# about fibrillation am i the only one ?



## dt (Aug 12, 2007)

I think fibrillation is a nightmare to dtg printing

when i saw the fibrillation effect
i said to myself i cannot sell a shirt like this.

i always think it's a hobby looks like product maker am i the only one ?

DT


----------



## red514 (Jul 21, 2009)

i agree, when i first saw dtg prints i was not very impressed. However after researching DTG prints i have found that with the proper materials (quality of shirt, inks, machine,ect..) the finish is very good.
Even with screen printing, often fibrillation is due to the garment quality.


----------



## dragonknight (May 30, 2009)

Yes with proper material and process DTG printed garment is very good in result


----------



## opron (Jan 4, 2010)

tonight i was printing on White gildan 2000 and ran out.. I had an M&O white so i had to print it to finish the order.

When i layed down the M&O shirt .. It was much brighter .. i checked all the shirts and they were dull compared to the M&O Knit .. 

well it looks like good bye to Gildan shirts .. M&O i will have to do wash tests, but if they hold up ..

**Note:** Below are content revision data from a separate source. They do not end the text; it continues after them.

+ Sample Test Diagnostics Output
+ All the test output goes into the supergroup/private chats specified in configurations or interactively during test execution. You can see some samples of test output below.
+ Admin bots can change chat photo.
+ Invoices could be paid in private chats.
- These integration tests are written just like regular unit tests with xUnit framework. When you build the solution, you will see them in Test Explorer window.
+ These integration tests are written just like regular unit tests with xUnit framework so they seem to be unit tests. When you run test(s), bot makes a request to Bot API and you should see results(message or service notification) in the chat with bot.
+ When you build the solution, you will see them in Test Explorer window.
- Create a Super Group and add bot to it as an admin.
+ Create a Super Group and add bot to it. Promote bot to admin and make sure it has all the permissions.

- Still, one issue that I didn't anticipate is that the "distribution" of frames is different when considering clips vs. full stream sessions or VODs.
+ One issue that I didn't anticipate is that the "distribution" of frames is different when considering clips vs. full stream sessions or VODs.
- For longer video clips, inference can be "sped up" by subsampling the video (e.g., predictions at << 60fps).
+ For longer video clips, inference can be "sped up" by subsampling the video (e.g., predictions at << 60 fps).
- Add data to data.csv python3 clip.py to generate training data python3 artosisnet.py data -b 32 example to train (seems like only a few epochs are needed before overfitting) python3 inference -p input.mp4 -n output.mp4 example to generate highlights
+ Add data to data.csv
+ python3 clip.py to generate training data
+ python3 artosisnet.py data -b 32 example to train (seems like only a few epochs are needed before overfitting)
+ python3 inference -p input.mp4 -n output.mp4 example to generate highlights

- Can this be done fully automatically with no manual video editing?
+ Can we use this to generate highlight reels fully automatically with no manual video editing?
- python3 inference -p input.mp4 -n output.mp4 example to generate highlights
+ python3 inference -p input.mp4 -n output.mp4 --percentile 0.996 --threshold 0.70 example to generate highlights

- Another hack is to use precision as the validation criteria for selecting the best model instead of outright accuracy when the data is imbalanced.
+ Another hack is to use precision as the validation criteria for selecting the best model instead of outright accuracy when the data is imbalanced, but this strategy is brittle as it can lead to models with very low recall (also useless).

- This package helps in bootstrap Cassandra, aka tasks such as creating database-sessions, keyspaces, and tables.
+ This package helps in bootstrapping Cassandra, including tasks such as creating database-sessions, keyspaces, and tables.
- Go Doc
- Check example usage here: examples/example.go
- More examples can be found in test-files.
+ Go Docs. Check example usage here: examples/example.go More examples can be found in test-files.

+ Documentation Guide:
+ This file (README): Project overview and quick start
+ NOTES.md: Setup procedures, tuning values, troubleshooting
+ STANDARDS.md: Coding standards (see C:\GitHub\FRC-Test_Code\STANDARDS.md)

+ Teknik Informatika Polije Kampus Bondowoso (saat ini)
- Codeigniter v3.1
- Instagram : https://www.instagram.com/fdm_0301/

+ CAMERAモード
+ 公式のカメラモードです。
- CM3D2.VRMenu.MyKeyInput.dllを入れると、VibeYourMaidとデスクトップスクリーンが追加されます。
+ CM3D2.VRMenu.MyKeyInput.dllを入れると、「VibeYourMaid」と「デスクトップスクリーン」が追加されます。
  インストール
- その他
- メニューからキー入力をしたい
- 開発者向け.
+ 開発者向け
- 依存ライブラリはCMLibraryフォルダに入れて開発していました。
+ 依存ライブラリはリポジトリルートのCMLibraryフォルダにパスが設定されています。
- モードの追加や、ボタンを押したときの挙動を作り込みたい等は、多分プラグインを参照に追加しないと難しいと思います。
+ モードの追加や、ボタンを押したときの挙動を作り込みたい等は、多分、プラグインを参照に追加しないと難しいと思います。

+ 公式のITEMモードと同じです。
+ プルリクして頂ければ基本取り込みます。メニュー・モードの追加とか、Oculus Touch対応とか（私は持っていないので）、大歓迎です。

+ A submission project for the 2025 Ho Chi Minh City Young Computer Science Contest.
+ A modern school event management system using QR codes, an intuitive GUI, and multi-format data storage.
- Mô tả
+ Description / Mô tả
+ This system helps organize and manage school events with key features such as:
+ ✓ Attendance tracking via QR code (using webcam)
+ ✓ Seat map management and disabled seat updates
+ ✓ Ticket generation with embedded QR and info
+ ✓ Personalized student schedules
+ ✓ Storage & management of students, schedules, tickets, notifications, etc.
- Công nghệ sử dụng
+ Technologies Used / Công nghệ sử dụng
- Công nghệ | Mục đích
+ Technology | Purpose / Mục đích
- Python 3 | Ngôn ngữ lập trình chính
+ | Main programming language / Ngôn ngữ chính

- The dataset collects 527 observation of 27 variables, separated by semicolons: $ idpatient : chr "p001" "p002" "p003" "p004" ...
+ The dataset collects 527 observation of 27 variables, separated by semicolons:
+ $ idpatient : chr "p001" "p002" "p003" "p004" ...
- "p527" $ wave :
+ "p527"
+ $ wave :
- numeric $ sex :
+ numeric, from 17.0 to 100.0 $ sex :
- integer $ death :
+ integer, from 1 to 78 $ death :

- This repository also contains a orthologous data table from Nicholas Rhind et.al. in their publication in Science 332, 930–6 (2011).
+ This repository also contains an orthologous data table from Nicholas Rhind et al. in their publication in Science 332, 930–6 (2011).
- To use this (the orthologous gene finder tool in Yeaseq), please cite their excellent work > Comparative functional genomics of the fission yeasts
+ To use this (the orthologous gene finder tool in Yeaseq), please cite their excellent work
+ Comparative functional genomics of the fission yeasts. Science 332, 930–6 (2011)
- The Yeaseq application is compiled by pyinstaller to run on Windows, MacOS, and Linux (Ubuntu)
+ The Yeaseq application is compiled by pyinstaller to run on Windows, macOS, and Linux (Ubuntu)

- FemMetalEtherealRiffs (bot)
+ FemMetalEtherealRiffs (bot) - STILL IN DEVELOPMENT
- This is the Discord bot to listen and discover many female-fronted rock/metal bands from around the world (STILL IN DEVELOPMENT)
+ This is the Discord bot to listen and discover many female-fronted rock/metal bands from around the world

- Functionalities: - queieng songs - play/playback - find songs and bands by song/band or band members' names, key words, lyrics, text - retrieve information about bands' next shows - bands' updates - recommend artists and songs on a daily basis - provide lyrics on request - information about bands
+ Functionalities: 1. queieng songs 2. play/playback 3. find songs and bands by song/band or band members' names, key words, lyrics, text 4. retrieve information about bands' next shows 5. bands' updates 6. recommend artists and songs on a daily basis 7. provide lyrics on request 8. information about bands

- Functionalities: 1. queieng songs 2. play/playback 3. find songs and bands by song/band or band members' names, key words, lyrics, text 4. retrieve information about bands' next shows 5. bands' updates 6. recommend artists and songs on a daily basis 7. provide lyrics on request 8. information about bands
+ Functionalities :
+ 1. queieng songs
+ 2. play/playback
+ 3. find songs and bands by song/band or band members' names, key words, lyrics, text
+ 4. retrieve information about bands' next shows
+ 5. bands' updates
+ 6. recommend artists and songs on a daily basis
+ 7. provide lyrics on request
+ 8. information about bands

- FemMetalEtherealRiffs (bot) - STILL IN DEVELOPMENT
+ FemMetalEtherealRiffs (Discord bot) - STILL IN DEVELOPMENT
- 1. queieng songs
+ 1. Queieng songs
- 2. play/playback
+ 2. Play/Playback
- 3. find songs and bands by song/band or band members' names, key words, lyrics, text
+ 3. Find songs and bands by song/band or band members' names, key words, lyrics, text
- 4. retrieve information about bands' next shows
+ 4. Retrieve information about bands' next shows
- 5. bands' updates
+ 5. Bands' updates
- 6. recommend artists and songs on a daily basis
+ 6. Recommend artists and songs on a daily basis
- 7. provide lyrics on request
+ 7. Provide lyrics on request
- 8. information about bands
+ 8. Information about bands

I found the gildan 2000 had too much fibrillation as well..


----------



## dt (Aug 12, 2007)

dragonknight,

so when you WASH a white or light shirt no fiber show through the print 
to change the look 

What's your secret ?

Do you put a white underbase even on white to minimise the fibrillation
or maybe we disagree on what's sellable or very good in result ?

Thanks for your opinion anyway

DT


----------



## opron (Jan 4, 2010)

does pretreatment for white eliminate or help with fibrillation??


----------



## dt (Aug 12, 2007)

i was talking of a layer of white that MAYBE could reduce the problem, not pretreatment

just a suggestion!

DT


----------



## opron (Jan 4, 2010)

dt said:


> i was talking of a layer of white that MAYBE could reduce the problem, not pretreatment
> 
> just a suggestion!
> 
> DT


yes curious of that as well.

also curious about the pretreatment as well, if it helps with this problem.


----------



## red514 (Jul 21, 2009)

i have 0 experience with DTG, but i'm thinking that if you're getting fibrillation because of the shirt, then a white pass or pretreatment wouldn't solve the issue unless it was pressed.
We've had issues with fibrillation while screen printing and one time we fixed the issue by combing the shirt in one direction after placing it on the platen, to smooth the fibers down. This did help allot but it was time consuming.
With DTG pretreatment, do you heatpress the treatment before running the color layer? if so maybe that would help allot as it would seal the fibers down flat.


----------



## Don-ColDesi (Oct 18, 2006)

Ringspun cotton does not fibrulate as bad as standard cotton. Pressing the shirt prior to printing will help to lay the fibers down, but on shirts without white ink the fibers will tend to stand back up after their first wash/dry cycle. Ringspun is much better for not doing this.


----------



## binki (Jul 16, 2006)

use ringspun shirts. you will see a dramatic difference in results.


----------



## opron (Jan 4, 2010)

anyone notice different results with White Pretreatment and this problem??

I noticed my ring spun shirts give brighter colors, not sure if its the shirt, or the fact that it is ringspun. Meaning the M&O shirts print brighter than the Gildan 2000's.


----------



## dragonknight (May 30, 2009)

ringspun shirt = less fiber than non ringspun shirt that help a lot when printing on white color t-shirt and after wash t-shirt result.


----------